Thursday, August 2, 2007

Unconnected Dots to the Biolab

The road to the biocontainment lab planned by Boston University passes through a tangle of forethought and conjecture. On one side are the multiple layers of official reassurance. On the other side are the alarming, though not totally implausible what-ifs of grassroots opponents. Between those sides at a hearing Monday, July 30, were members of the City Council Public Safety Committee. One member, Roxbury Councilor Chuck Turner, reaffirmed his opposition to using the lab near Boston Medical Center for “level 4” research involving the deadliest pathogens. But even his colleagues, Councilors Steve Murphy and Mike Ross, had their moments of disquiet.

The hearing was supposed to provide information about how biological agents would be delivered to the lab. But there was no representative from Boston University, which Murphy said would have plans ready for presentation later this year. The Council has practically no say over the lab, though a committee hearing does provide some leverage for inquiry. By the time BU’s plans are discussed before the Council, even that leverage could be diminished if an upcoming federal court decision gives the lab full approval.

The Council did hear testimony from city officials in charge of public safety and public health. The executive director of the Boston Public Health Commission, Bárbara Ferrer, said she expected dangerous pathogens would be shipped to the lab only 4 or 5 times a year. “I would say we’re talking about a very limited number of pathogens coming into the lab,” she told the committee, “and a very limited number of experiments that involve using the pathogens.”

Regulations for shipment would have to be cleared with the Boston Police Dept. Superintendent in Chief Robert Dunford said there would be “point-to-point tracking” of shipments, which would have to comply with regulations for packing and security. This would include security clearance for carriers.

Councilors were told shipments would probably have to avoid “areas of high concern” such as tunnels. In the event of an accident, would all first responders know they were rushing to a level 4 bio-hazard? Not necessarily. Instead, councilors were told, responders would take an “all-hazard approach,” exercising “universal precautions.”

Turner even wondered if information about the arrival of level 4 shipment might circulate too widely. He said he was afraid the number of people being alerted would be “large enough to raise concerns on the security of the information.”

Dunford said responders would try to avoid that danger by having information “compartmentalized.” For example, he said, firefighters would not be notified about a level 4 shipment unless there were “an exceptional event.”
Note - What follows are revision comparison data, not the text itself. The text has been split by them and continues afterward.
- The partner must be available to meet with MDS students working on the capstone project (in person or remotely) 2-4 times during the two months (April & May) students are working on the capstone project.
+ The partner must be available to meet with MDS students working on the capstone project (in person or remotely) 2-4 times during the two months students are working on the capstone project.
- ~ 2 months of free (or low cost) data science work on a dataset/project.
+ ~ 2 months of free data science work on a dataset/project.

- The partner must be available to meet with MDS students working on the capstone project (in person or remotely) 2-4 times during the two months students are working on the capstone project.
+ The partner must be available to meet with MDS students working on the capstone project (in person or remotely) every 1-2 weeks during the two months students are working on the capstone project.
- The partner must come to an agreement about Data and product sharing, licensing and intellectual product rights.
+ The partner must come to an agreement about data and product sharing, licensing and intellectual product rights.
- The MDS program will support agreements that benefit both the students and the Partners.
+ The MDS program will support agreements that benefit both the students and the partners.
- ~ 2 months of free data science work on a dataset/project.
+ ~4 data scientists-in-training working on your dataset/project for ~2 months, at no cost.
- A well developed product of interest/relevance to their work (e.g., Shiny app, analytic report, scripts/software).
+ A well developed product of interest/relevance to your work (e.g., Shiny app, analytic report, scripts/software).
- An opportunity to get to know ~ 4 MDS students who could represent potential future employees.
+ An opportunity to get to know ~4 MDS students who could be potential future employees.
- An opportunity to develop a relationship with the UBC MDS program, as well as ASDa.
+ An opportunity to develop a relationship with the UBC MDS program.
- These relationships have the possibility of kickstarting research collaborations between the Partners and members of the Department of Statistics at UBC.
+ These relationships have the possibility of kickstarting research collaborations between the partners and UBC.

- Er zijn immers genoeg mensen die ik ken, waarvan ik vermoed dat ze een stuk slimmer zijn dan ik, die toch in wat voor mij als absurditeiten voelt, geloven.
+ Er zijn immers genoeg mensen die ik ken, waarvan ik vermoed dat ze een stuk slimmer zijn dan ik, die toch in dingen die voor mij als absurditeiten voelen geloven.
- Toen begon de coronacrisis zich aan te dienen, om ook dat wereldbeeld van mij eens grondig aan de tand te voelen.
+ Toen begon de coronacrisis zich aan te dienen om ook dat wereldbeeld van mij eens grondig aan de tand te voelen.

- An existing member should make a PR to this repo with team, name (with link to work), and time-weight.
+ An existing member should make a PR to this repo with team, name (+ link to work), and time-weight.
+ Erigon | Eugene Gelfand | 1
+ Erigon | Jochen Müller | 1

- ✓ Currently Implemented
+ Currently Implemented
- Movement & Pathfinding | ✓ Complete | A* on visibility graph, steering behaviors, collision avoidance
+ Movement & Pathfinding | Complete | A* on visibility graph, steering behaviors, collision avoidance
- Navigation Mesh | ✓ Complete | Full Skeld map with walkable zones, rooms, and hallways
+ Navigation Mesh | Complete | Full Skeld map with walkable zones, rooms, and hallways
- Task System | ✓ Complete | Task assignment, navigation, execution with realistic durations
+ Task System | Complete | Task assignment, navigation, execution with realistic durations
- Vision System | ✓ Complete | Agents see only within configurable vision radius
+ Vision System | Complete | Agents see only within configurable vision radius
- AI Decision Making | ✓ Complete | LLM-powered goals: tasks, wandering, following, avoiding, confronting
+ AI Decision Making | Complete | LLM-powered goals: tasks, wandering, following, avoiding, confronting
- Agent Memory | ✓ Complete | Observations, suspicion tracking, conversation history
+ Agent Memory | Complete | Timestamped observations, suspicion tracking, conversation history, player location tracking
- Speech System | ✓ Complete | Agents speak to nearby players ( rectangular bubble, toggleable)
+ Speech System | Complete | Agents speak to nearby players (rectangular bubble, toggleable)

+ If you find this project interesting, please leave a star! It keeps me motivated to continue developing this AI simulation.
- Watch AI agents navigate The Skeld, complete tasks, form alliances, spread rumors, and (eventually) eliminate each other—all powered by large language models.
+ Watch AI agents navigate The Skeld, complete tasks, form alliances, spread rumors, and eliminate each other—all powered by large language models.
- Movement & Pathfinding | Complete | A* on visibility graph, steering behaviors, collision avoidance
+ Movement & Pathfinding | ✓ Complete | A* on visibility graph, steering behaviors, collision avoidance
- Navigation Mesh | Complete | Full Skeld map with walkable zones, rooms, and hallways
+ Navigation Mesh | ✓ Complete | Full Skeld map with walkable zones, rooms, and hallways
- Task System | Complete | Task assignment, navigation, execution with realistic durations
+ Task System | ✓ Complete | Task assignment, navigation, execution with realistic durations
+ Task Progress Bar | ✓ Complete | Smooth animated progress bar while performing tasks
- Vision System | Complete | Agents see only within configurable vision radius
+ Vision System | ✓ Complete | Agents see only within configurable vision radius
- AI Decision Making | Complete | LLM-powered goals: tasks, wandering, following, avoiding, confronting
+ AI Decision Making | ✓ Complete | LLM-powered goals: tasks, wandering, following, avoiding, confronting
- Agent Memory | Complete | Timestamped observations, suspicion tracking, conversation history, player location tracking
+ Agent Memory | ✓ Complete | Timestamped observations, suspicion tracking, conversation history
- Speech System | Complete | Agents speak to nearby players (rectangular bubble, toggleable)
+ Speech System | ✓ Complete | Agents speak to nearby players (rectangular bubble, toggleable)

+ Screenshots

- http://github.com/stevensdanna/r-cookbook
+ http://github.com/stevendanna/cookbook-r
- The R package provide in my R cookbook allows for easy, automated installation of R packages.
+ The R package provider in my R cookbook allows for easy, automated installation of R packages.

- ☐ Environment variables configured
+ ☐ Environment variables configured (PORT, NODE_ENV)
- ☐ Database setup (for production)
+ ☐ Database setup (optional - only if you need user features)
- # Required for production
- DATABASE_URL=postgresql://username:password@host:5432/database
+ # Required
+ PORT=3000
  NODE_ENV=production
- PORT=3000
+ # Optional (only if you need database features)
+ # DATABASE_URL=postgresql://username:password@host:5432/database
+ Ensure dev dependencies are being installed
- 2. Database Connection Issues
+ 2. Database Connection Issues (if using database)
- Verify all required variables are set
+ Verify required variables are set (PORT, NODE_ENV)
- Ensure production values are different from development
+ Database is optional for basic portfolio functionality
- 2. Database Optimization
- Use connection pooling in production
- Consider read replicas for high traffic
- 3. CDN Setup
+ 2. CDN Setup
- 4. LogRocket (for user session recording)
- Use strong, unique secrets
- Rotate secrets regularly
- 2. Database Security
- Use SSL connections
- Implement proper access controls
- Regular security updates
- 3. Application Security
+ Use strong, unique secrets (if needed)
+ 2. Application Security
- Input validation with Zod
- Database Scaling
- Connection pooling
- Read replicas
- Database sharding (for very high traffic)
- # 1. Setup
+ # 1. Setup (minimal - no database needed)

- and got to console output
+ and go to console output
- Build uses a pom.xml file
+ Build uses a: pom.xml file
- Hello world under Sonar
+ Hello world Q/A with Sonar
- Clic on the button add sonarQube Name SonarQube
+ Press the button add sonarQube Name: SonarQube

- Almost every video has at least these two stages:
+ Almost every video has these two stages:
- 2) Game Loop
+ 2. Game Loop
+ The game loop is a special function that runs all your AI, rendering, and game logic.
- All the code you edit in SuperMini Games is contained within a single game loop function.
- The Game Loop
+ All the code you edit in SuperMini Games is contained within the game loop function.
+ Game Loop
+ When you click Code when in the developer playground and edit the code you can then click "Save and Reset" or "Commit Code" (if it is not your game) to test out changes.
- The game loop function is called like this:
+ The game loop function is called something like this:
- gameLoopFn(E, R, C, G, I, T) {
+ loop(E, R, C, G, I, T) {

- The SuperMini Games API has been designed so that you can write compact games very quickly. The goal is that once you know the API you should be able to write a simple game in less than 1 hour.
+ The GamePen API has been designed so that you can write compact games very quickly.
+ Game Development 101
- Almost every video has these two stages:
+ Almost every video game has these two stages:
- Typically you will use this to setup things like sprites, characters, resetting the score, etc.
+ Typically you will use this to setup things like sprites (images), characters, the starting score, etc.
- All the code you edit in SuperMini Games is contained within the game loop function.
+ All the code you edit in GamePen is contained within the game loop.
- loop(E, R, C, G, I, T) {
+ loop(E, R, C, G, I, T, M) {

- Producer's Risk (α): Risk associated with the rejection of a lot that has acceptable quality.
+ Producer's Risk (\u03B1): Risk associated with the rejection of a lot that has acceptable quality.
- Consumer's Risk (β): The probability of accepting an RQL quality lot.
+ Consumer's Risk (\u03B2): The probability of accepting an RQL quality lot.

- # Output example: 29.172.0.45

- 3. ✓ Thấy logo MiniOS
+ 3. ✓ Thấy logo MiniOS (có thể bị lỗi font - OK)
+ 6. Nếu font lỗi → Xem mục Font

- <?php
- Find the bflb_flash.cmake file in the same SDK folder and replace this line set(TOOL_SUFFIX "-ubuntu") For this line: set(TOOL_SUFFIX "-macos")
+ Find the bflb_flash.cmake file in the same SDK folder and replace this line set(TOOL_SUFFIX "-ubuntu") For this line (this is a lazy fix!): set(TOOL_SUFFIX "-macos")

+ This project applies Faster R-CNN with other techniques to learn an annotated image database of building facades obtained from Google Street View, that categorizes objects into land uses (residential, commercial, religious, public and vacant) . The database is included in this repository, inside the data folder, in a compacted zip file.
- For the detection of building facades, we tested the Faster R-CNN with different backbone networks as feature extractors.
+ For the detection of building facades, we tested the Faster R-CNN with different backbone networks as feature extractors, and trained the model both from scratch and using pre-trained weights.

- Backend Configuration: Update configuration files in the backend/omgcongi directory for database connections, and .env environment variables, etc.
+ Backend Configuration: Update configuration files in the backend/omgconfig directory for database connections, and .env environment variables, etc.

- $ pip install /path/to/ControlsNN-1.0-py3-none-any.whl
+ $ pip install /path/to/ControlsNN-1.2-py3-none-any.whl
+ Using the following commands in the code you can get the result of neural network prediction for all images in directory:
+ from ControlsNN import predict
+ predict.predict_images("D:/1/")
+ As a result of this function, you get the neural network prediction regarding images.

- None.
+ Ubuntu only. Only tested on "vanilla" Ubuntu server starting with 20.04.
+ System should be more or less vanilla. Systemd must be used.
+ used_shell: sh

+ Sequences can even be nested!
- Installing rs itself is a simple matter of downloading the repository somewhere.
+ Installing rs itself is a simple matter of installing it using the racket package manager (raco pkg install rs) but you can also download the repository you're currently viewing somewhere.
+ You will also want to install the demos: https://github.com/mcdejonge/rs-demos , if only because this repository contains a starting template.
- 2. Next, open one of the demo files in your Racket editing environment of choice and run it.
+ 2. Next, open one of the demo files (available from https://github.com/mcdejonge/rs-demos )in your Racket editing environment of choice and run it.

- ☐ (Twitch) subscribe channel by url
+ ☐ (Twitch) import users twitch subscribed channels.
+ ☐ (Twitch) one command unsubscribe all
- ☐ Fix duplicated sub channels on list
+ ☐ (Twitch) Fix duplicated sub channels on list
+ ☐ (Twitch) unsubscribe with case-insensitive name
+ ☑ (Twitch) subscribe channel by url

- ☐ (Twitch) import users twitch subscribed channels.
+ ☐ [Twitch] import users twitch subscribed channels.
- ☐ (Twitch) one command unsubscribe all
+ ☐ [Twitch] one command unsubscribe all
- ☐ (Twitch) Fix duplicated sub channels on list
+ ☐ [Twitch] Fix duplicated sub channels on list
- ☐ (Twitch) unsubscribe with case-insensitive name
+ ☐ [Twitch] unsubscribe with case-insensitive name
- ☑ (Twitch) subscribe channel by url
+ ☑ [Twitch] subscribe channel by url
Earlier this year, at BU’s less hazardous level 3 lab, the notification traveled the other way, when medical waste caught fire in a sterilizing machine and the lab building had to be evacuated. The Fire Dept. responded immediately but, according to the Boston Globe, the Boston Public Health Commission was notified three hours later. There have been no reports of any infection from the fire, and it might be argued the incident wasn’t serious enough to trigger the regulatory requirement for notifying the commission immediately. But incidents in the level 3 lab were used by opponents to argue that even the best regulations and protocols won’t always be observed.

An opponent of the level 4 lab from Hyde Park, Mary Lee Marra, said hoping all biological agents would be safely contained at all times was a “Hail Mary pass.”

“Once they get out,” she said, “you can’t get them back in the bottle, even if you have the best cardboard box in the world.”

When Dunford said the city would be “in the driving seat” for security requirements, Councilor Mike Ross raised the possibility that local officials might have to yield to another authority. Ross was also less than fully persuaded about the dependability of the company that would be making shipments to the lab.

“I’m just not that comfortable with FedEx,” he said, “even if it’s FedEx Plus.”

Turner said the information at the hearing only reinforced his opposition.

“It should convince those of us who are not convinced that we should ban Bio-4 labs in Boston,” he said.

For Public Safety Committee chair Steve Murphy, the case was still incomplete.

“Legitimate transportation questions have not been answered,” he said, “and BU owes it to the public to answer those questions.”